Lauren represents all the other men he could be, all the other more interesting lives he could have. During their Facetime calls, he imagines a parallel life with her in Los Angeles. They would make love all day; they would have margaritas and shrimp by the ocean at sunset. They wouldn’t fight in the glassware section of IKEA or squander whole afternoons giving each other the silent treatment.
But Rabih soon realizes you can’t have both the adventure of an affair and the safety and security of a long term relationship. They are diametrically opposite:
“Adventure and security are irreconcilable, he sees. A loving marriage and children kill erotic spontaneity, and an affair kills marriage. A person cannot at once be a libertine and a married Romantic, however compelling both paradigms might be. He doesn’t downplay the loss either way. Saying goodbye to Lauren means safeguarding his marriage but it also means denying himself a critical source of tenderness and elation. Neither the love rat nor the faithful spouse gets it right. There is no solution.”
His fantasies of a life with Lauren are just that: fantasies. If he left his wife for his mistress, he almost certainly would encounter the same problems he has in his marriage. In time, Lauren would reveal she has just as many flaws as Kirsten, though they might be different. His wife might irrationally demand they arrive at a restaurant an hour early for a dinner reservation— Lauren might have an irritating habit of using the word “literally” every other sentence. Inevitably, Rabih and Lauren would have disagreements about where to spend the holidays and whose turn it was to pack the peanut butter and jelly sandwiches. As Botton writes,
“Infatuations aren’t delusions. That way they have of holding their head may truly indicate someone confident, wry, and sensitive; they really may have the humor and intelligence implied by their eyes and the tenderness suggested by their mouth. The error of infatuation is more subtle: a failure to keep in mind the central truth of human nature: that everyone— not merely our current partners, in whose multiple failings we are such experts— but everyone will have something substantially and maddeningly wrong with them when we spend more time around them, something so wrong as to make a mockery of those initially rapturous feelings.”

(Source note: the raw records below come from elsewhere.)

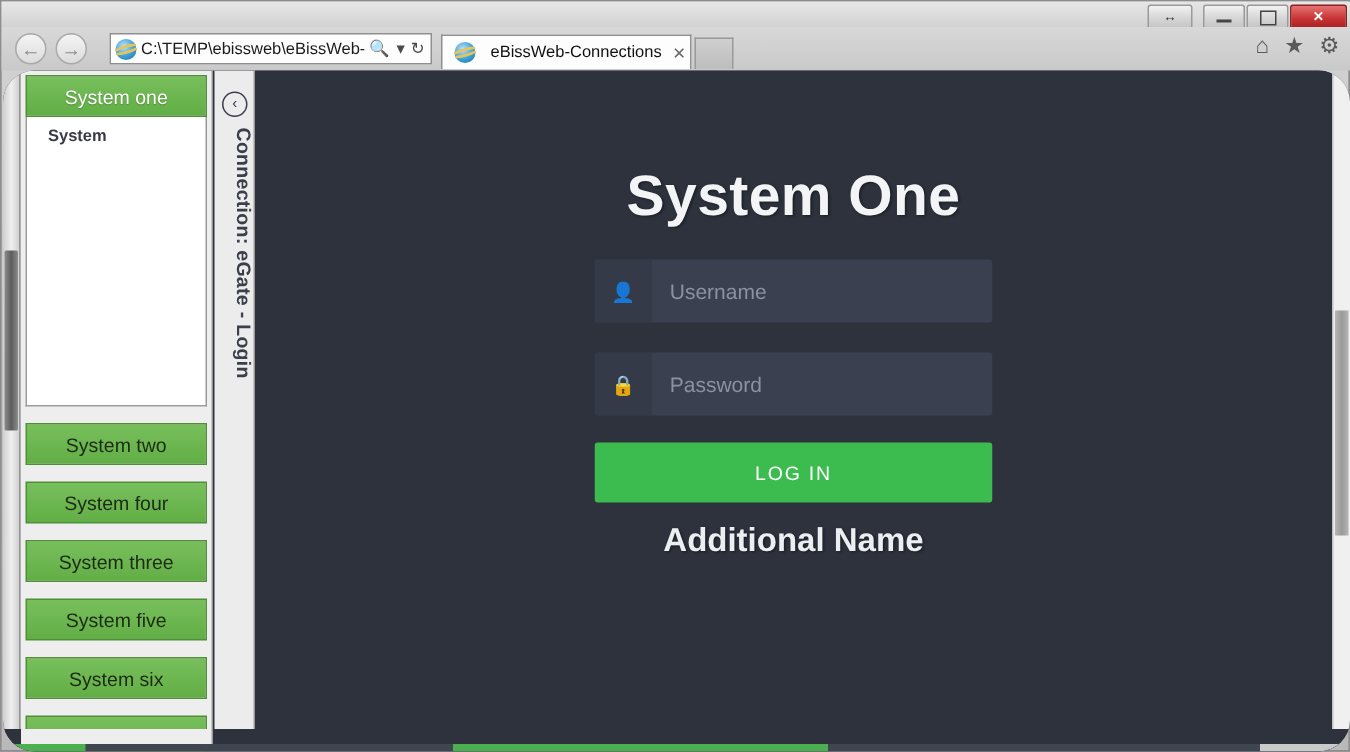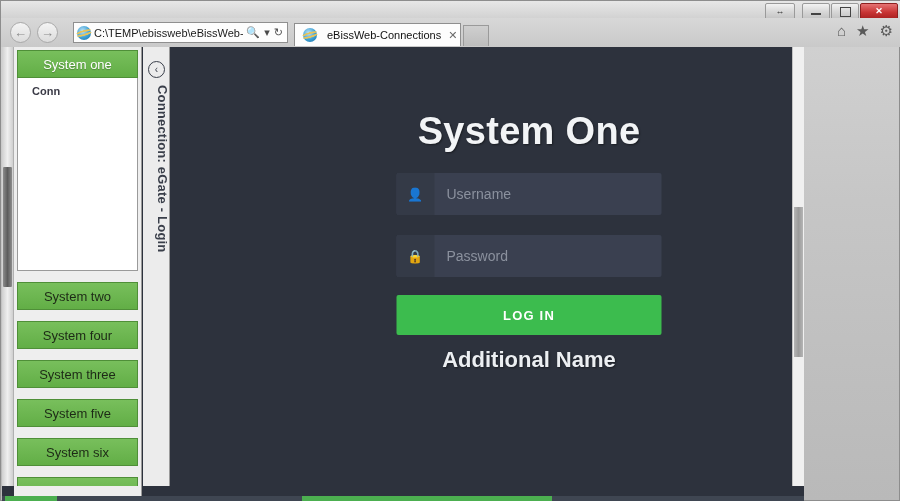--- a/index.html
+++ b/index.html
@@ -176,9 +176,10 @@
   .viewport {
     position: absolute;
     left: 1px; top: 46px;
-    width: 802px; height: 454px;
+    width: 898px; height: 454px;
     background: #2d323d;
     overflow: hidden;
+    border-radius: 21px;
   }
 
   

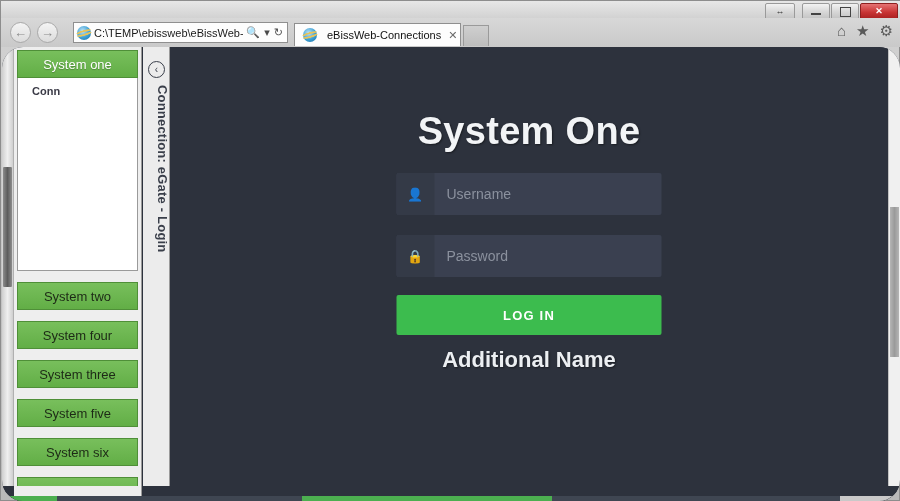--- a/index.html
+++ b/index.html
@@ -477,7 +477,7 @@
           <span>System one</span>
         </div>
         <div class="sys-body">
-          <div class="sys-body-link">Conn</div>
+          <div class="sys-body-link">System</div>
         </div>
         <div class="sys-btn">
           <span>System two</span>

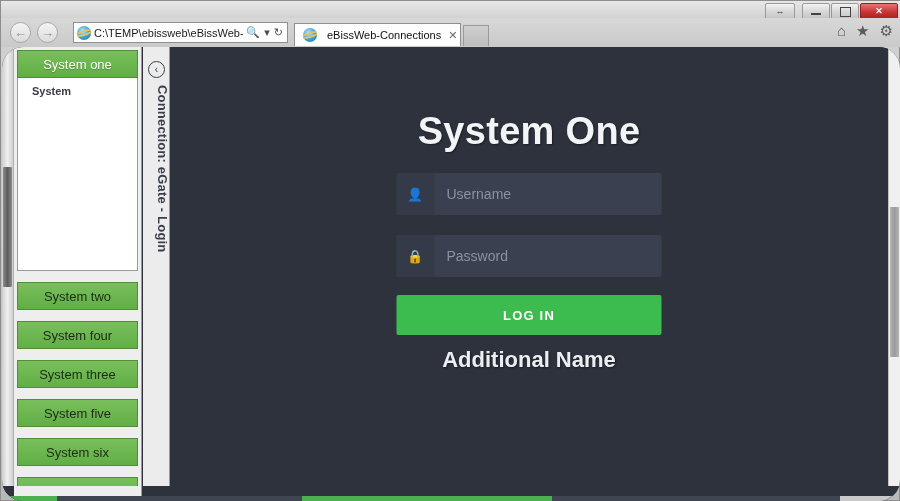--- a/index.html
+++ b/index.html
@@ -340,7 +340,7 @@
     border-radius: 2px;
     color: #ffffff;
     font-size: 13px;
-    font-weight: bold;
+    font-weight: normal;
     letter-spacing: 1.2px;
     display: flex;
     align-items: center;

Botton concludes marriage isn’t complete understanding, perpetual passion, perfect compatibility or absolute faithfulness. Often times, it’s making serious compromises. Or as Botton asserts, it’s “identifying which variety of suffering we would most like to sacrifice ourselves for.” “Happily ever after” will always involve being deeply happy in some ways and exceptionally unhappy in others. By choosing to remain with Kirsten, Rabih forfeits the dopamine rush of infatuation but gains the steadiness of a shared life that comes with forever committing yourself to one person.